Neither Jan nor Rick, her husband, are cooks. Neither seems to like eating very much, although because they are awesomely athletic  — riding bikes everywhere, climbing mountains, attending marathon performances and athletic events of friends — they must eat.

With Jan’s illness, however, and both of them continuing to work, they seemed to have no time or energy to cook — and, because of the chemo treatments, Jan had no appetite.

The food problem was complicated by other elements. Jan has a number of food allergies, as well as a diet that is helping to heal a stomach lining problem. The diet, called GAPS, is what I think of “Atkins on steroids” — high fat, high protein foods, soaked, boiled and simmered, for hours.  Jan’s diet allows no grains, no legumes, no dairy, and no simple sugars (honey is allowed). It calls for meat, meat stock, meat marrow (all cooked without flour and often for long periods of time on simmer), organic vegetables, mostly cooked, lots of nuts, nut bread, nut flour (all prepared from scratch, beginning with a soaking of the nuts for 4 — 16 hours) and coconut goodies (made from unsweetened coconut flakes, soaked for at least 4 hours and then blended to make coconut milk, coconut cream, coconut oil, coconut flour, and coconut ice cream and cupcakes).

Any of Jan’s friends would have gladly cooked for her, but given the restrictions of her diet and their own mid-lives — children and husbands and jobs — they couldn’t manage. I could.

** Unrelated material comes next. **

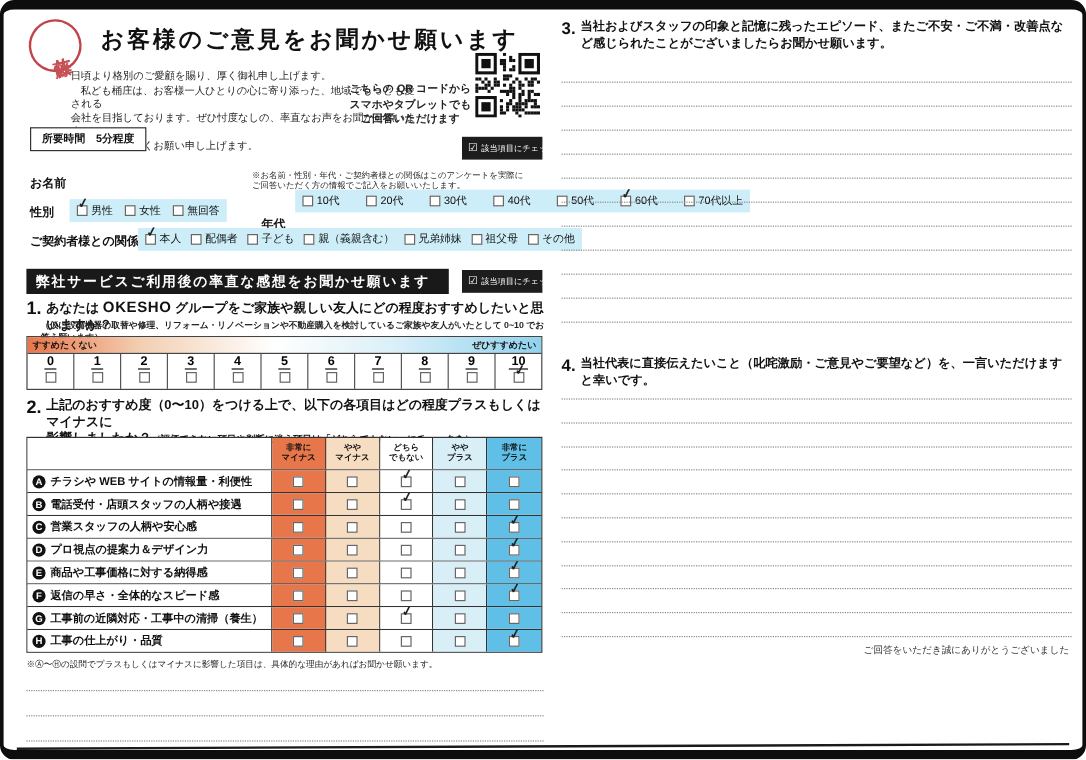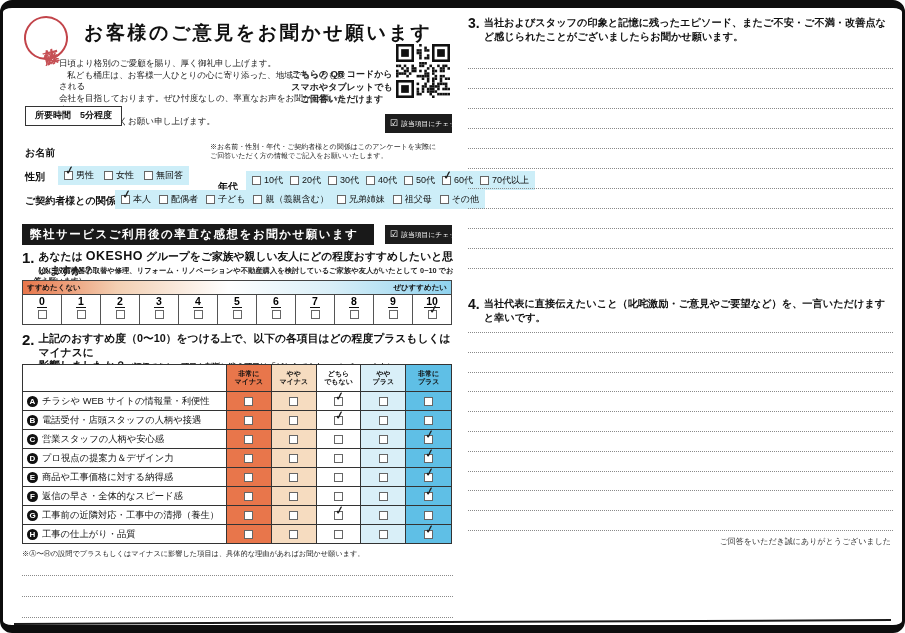"10代" div.opt-box { gap: 7px -> 22px; top: 171px -> 158px }
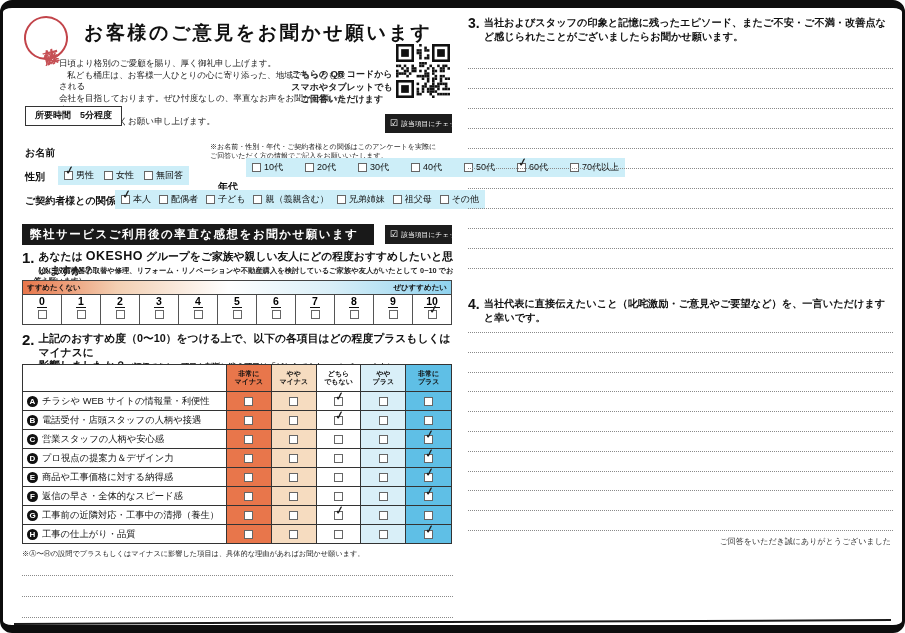"チラシや WEB サイトの情報量・利便性" .t2-label span.txt { font-weight: normal -> bold }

First I had to persuade Jan this was a good idea, but, as she noted recently, I tricked her by pretending I would do minimal stuff, just a little to help out. But I’m not good at minimalism, and this was my dear dear friend and daughter, Jan, who needed to be coaxed, tricked, cajoled, and brought to eating. So, I said I would cook a little just twice a week (that was the trick); I started on an “off” day, Saturday, which then continued to be a third day of cooking. And I knew that my aim was to provide enough food that she and possibly Rick could eat without cooking the entire week. I also knew that they had their own routines that would give them sustenance if they found my cooking inedible. This was a comfort.

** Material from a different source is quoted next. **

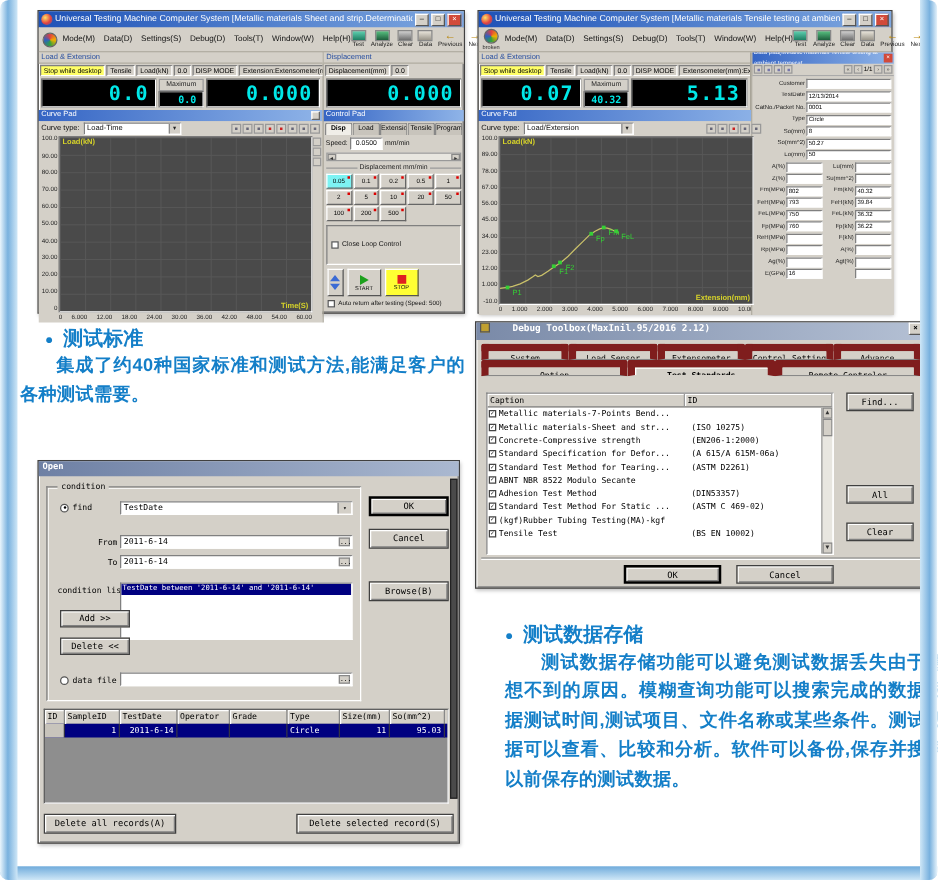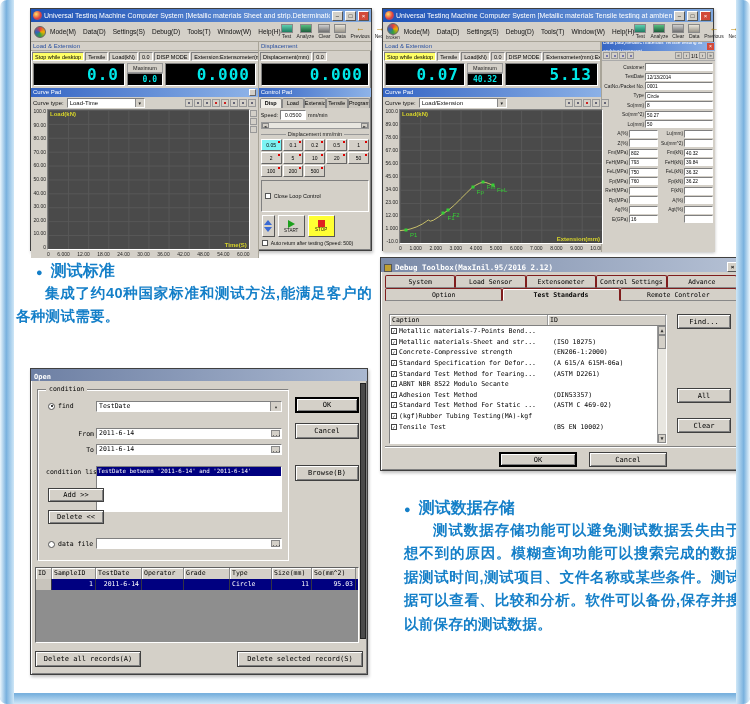"Debug Toolbox(MaxInil.95/2016 2.12)" .dtbar { align-items: flex-end -> flex-start; gap: 3px -> 18px }
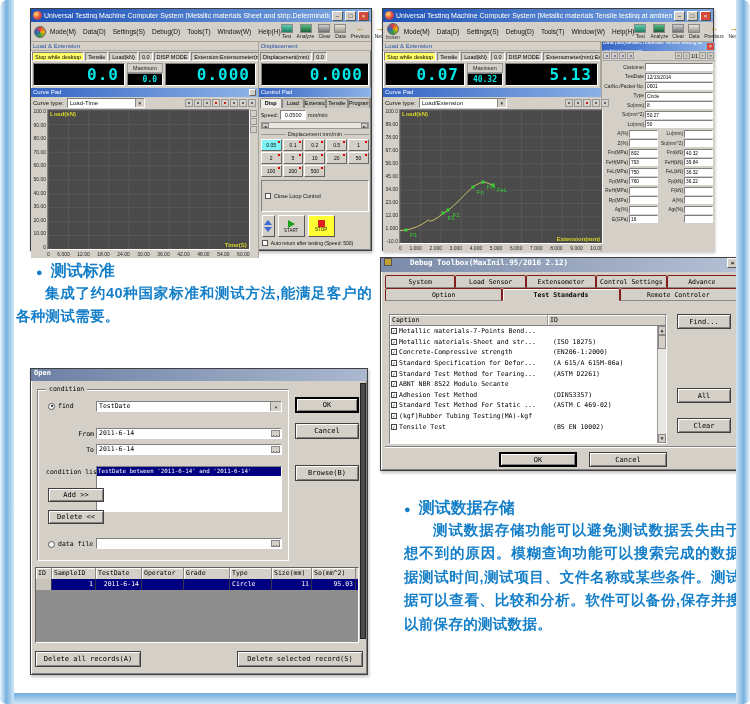"System" .tabrow span { border: 1px solid #7f1d1d -> 6px solid #7f1d1d }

So, with blessings on Google and the internet, I started the research. I found the GAPS website, I found recipes from families of ten who home-schooled while soaking coconut flakes, I found cheerful souls who wrote at length about coconut flour, and Jan lent me her pristine GAPS cookbook, Internal Bliss.

The first obvious problem was logistics. I don’t drive or shop, but I  was The Cook. That meant that I found recipes, wrote down ingredients (organic squash, organic peas, organic orange juice, organic cranberries, organic walnuts, beef roast, pork roast, turkey breast) and wrote down what I hoped were appropriate amounts of goods (deduced from the recipes for families of ten). Then Jer, hunter-gatherer in the family, found stores from which to buy them. He also made friends with butchers in our Portland health-food stores and discovered things like creamed organic coconut, not necessarily front and center on groc shelves.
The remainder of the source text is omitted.